Order! Hon members, you are conversing too loudly, and we can't hear the speakers. Please!
The DEPUTY MINISTER OF AGRICULTURE, FORESTRY AND FISHERIES: Chairperson, following the Anglo Boer War in 1902, the majority of Afrikaans families were very poor.
My father was the youngest child of such a family. There were 10 children who qualified for the definition of today's subject. If I may define it, they were poor and deserving children who wanted to become students. Because there wasn't any money, the eldest seven children could not study further after school level and had to go and work.
The youngest three could go and study further only because the older brothers and sisters, who were working, sent money home for them to study. So, this is not a new problem at the moment. The FF Plus says it is a serious injustice perpetrated against any child who has the ability to learn and who performs well academically at school, if he or she cannot study further for economic reasons.

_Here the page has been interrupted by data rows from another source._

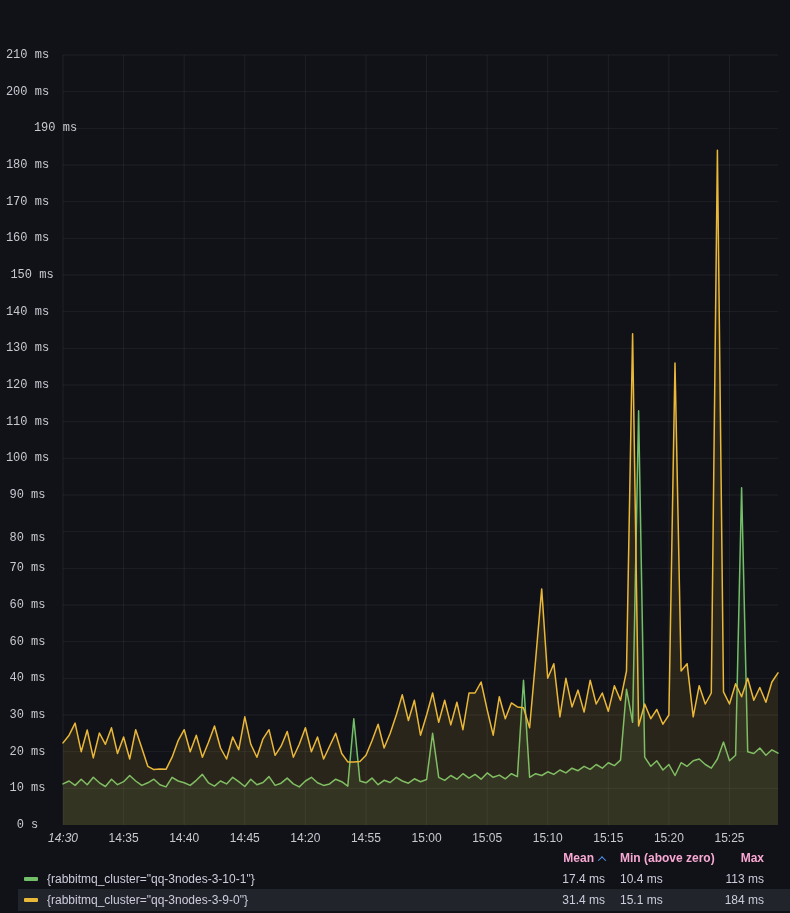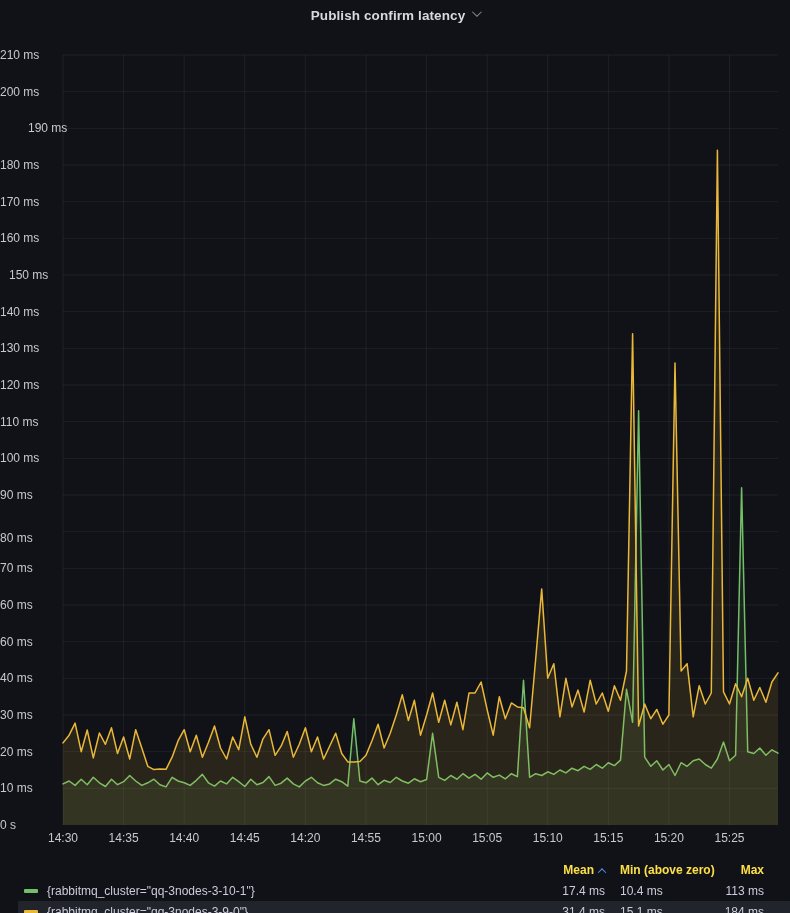"Publish confirm latency" div.panel-header { html: <div> <span>Publish confirm latency</span> <span></span> </div> -> none }
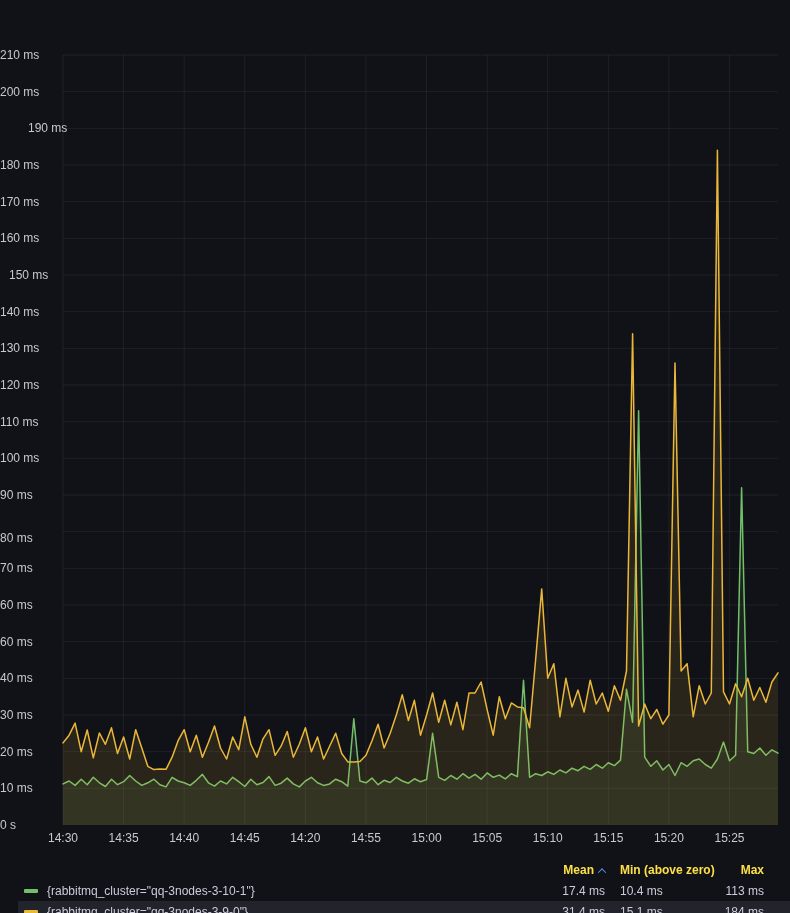"210 ms" .y-tick { font-family: none -> Liberation Mono, monospace; text-align: left -> center }
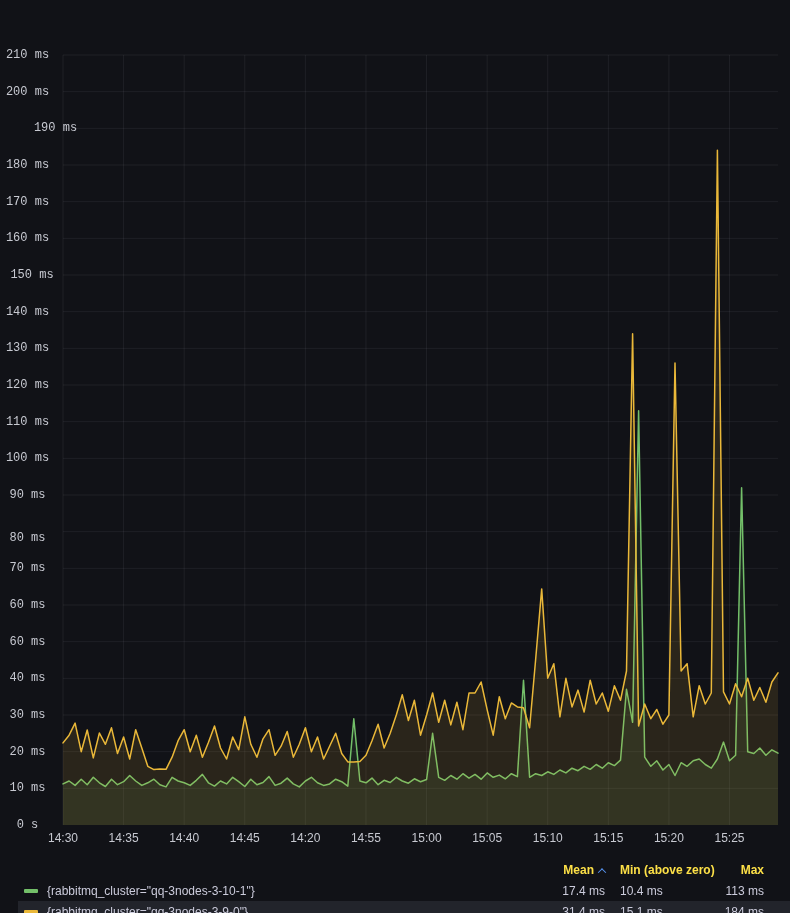"14:30" div.x-tick { font-style: none -> italic }
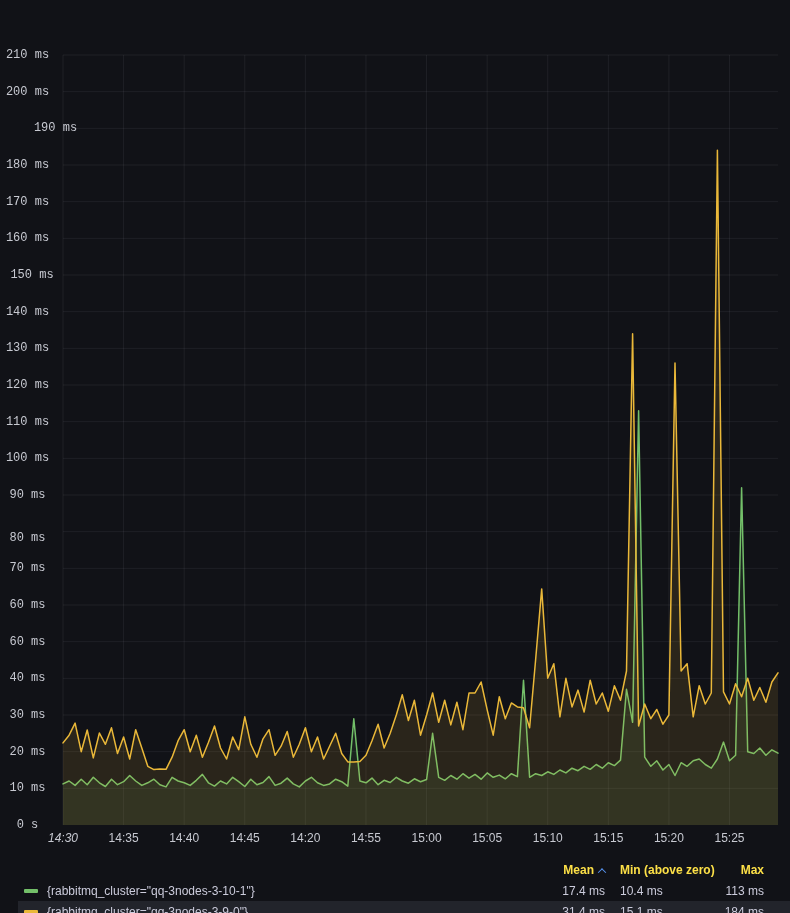"Mean" .legend-row.header { color: #fde047 -> #f9a8d4; margin-top: 14px -> 2px }
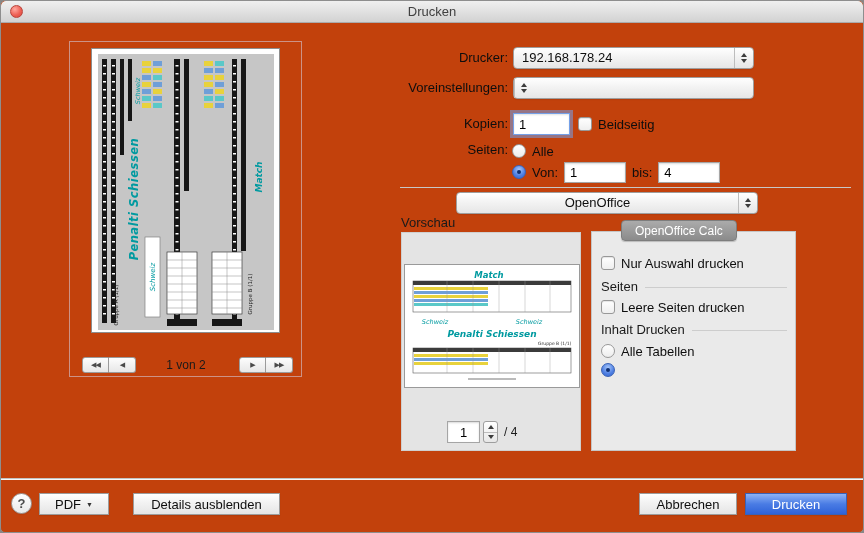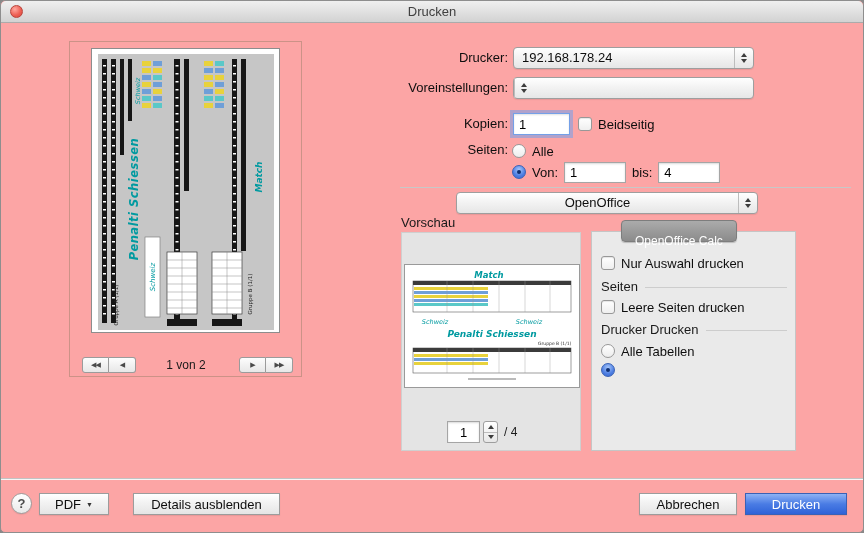"Drucken" .dialog { background: #fca5a5 -> #c2410c }
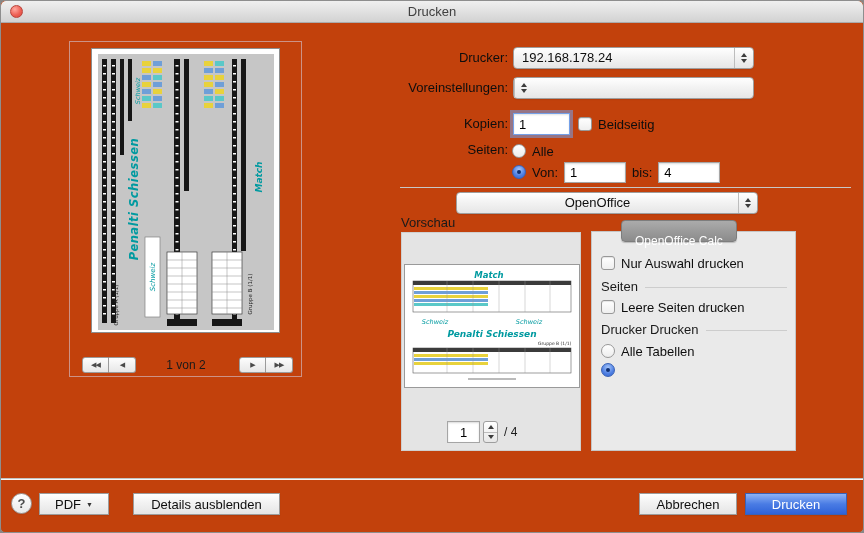"OpenOffice Calc" .tabhead { padding: 10px 13px -> 0 13px }
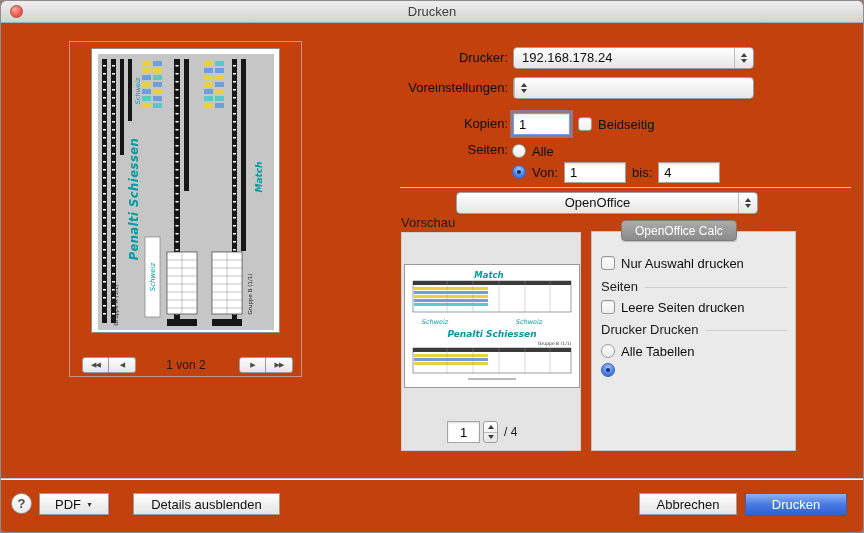"Drucker Drucken" span { text: Drucker -> Inhalt }
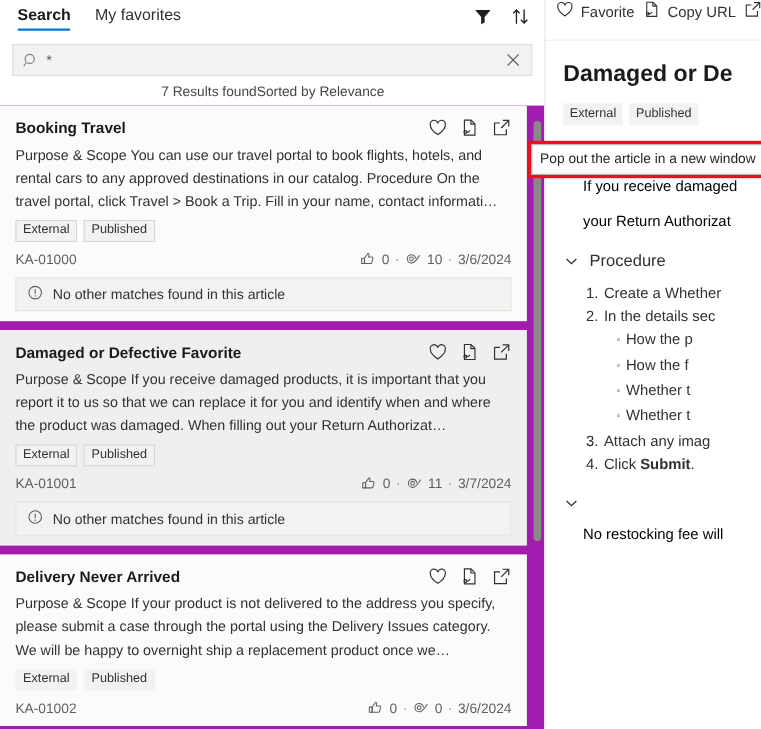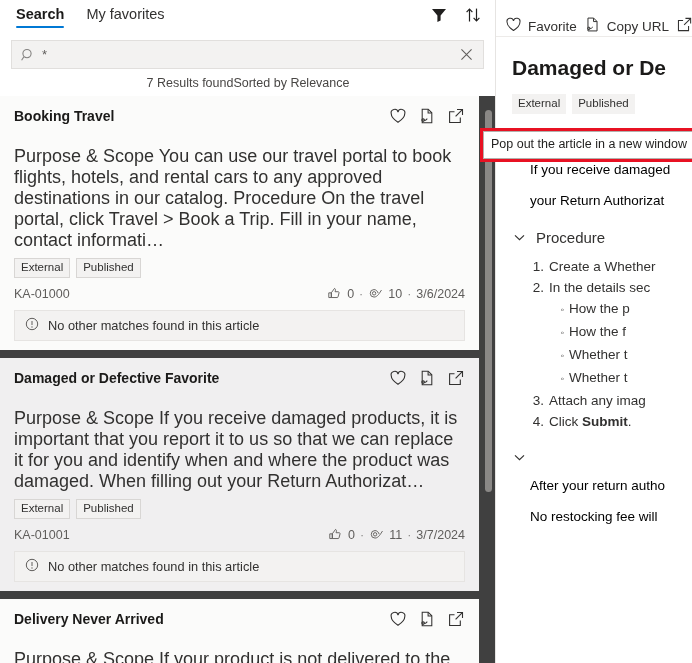"Favorite" .rp-toolbar { align-items: flex-end -> flex-start }
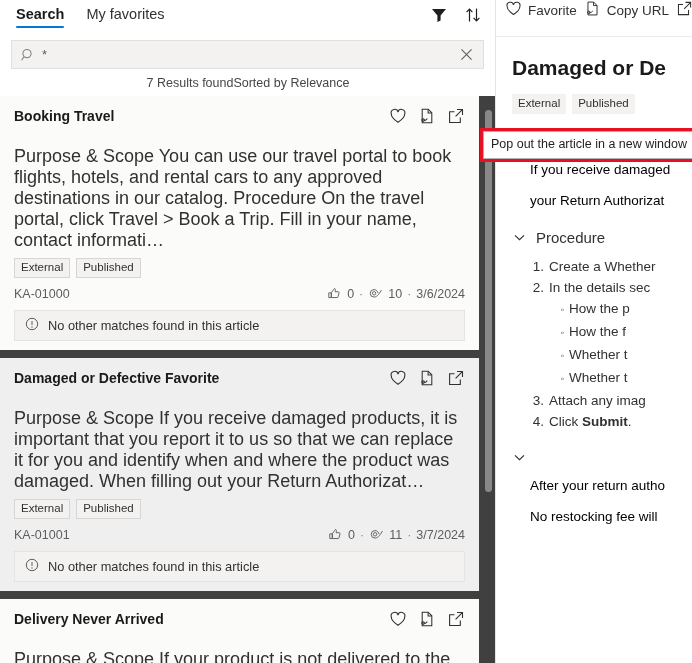"Booking Travel" .results-list { background: #404040 -> #a21caf }
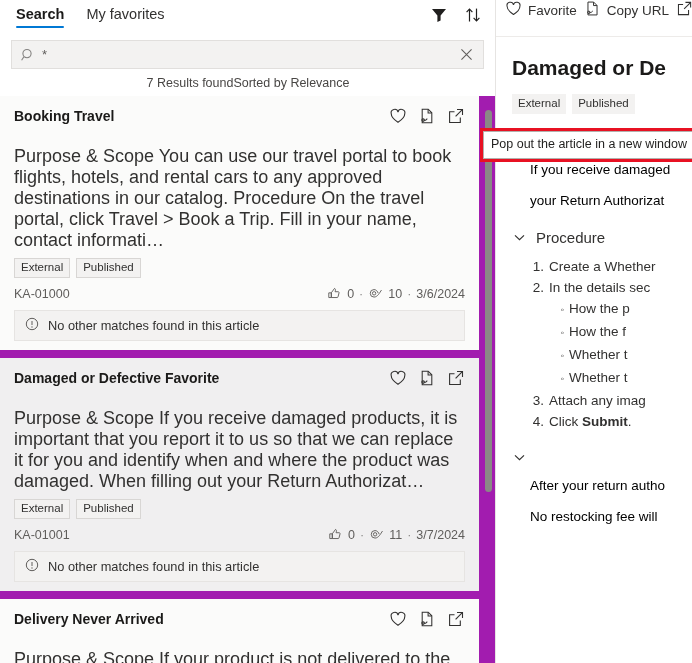"Purpose & Scope You can" .card-snippet { font-size: 18px -> 13px; margin-top: 20px -> 4px }
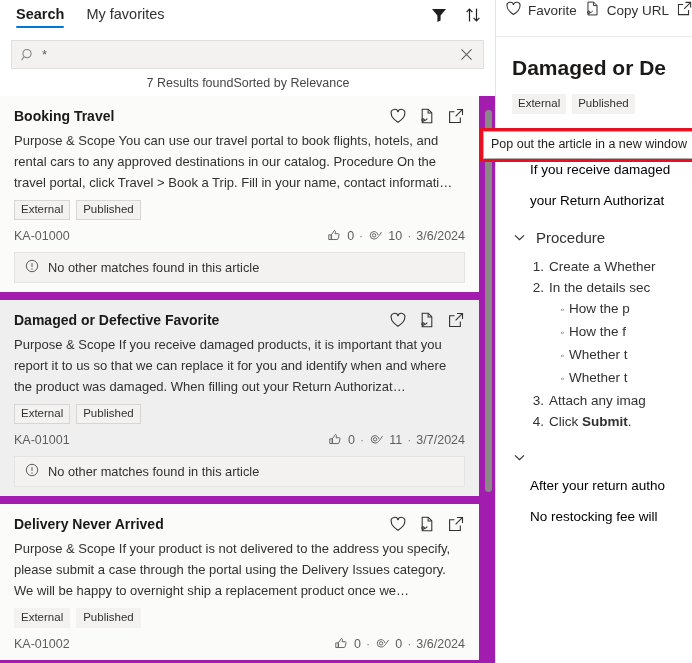"After your return autho" div.rp-para { html: <div>After your return autho</div> -> none }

That is why the government's bursary scheme is so important. However, the government's bursary scheme seriously discriminates, at the moment, against certain students, specifically brown students and white students. According to statistics, only 4% of brown students recently received bursaries and only 2% of white students received bursaries. This is not representative of the general population at all.
It also appears as if Afrikaans students are being discriminated against specifically. Now you must remember that the majority of Afrikaans-speaking people in South Africa, for a long time already, have not been white people. Afrikaans is a language through which these students, especially the brown students, are empowered.
The majority of these students live in the Western Cape. The population in the Western Cape is approximately 60% brown, 20% white and 20% black. According to the national bursary scheme, 16 000 bursaries were made available in the Western Cape. Altogether 69% of these were awarded to black students; 22% were awarded to brown students; and 6% were awarded to white students. How do I explain this to the young people who phone me and talk to me about this?
We are creating a new generation of aggrieved young people - brown and white - because they feel that they are being discriminated against because they are poor, on the one hand, but also because it seems they are not black enough, on the other hand. After 16 years, surely this is a very serious matter that cannot continue. I thank you.